• **Problem**
Could the listing be repeated exactly, with every picture dropped?

• **Data listing**
────

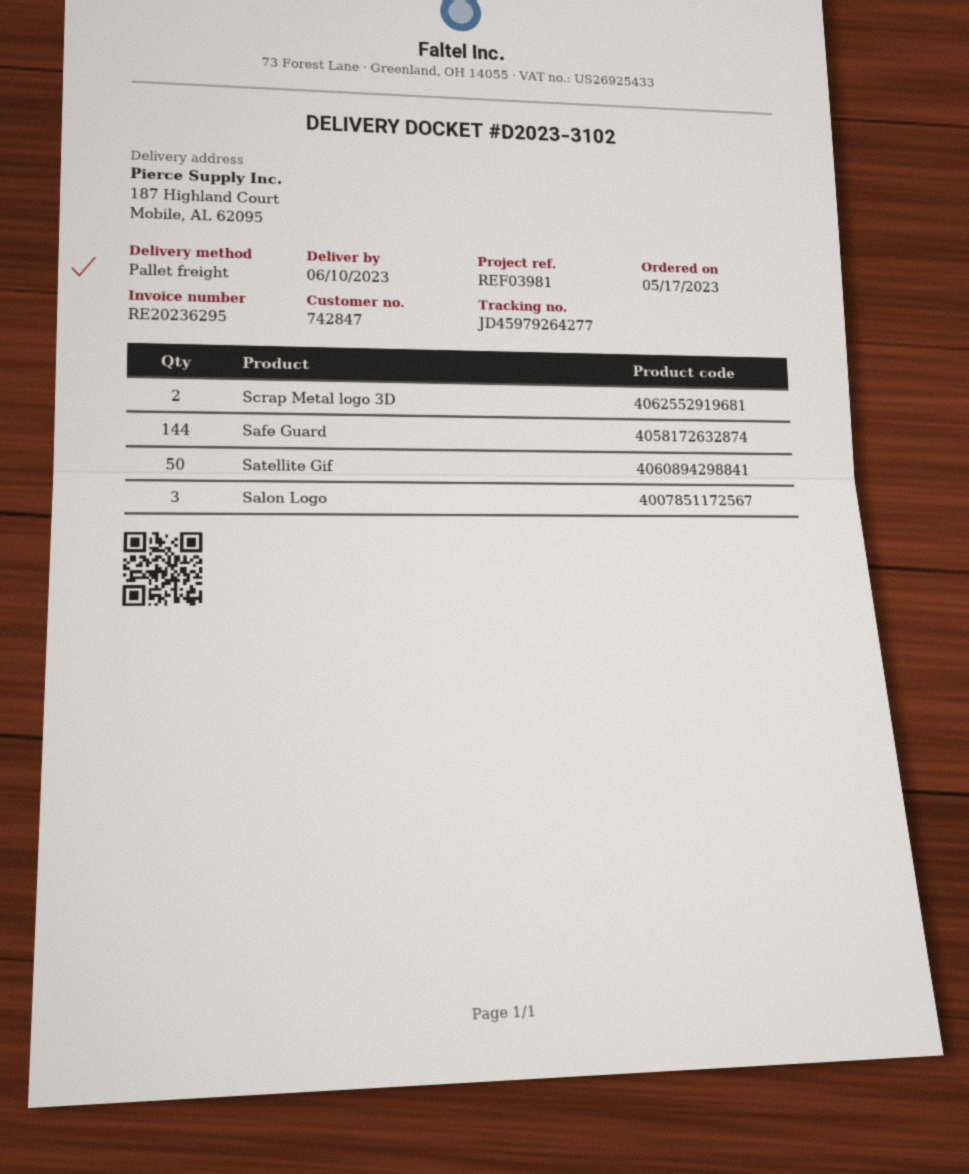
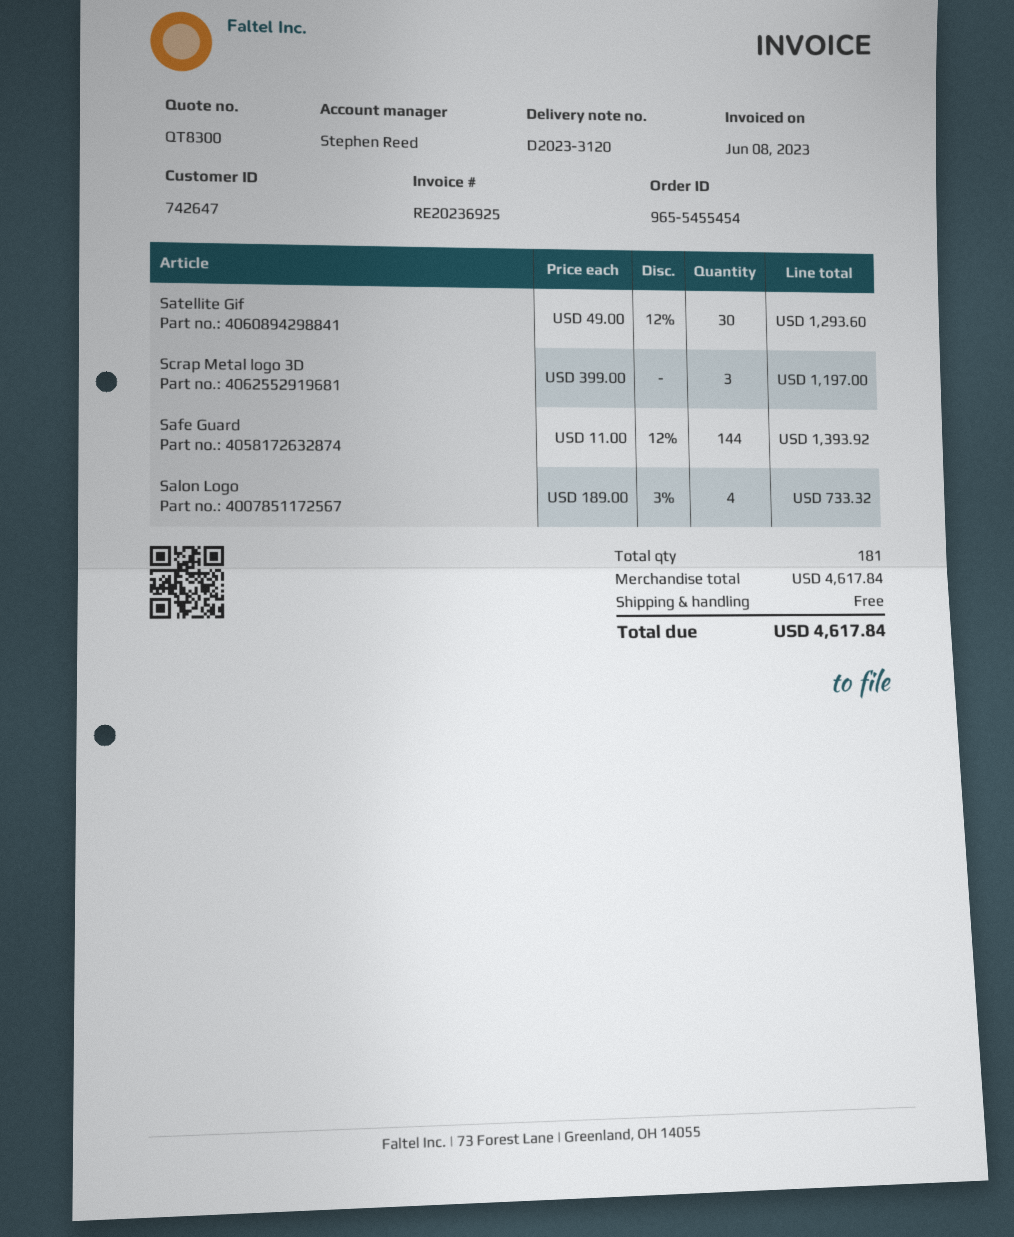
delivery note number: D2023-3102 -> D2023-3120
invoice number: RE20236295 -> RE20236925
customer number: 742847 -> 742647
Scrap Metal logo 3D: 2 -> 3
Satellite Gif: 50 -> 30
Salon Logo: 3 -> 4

────

• **Answer box**
delivery note number: D2023-3102 -> D2023-3120
invoice number: RE20236295 -> RE20236925
customer number: 742847 -> 742647
Scrap Metal logo 3D: 2 -> 3
Satellite Gif: 50 -> 30
Salon Logo: 3 -> 4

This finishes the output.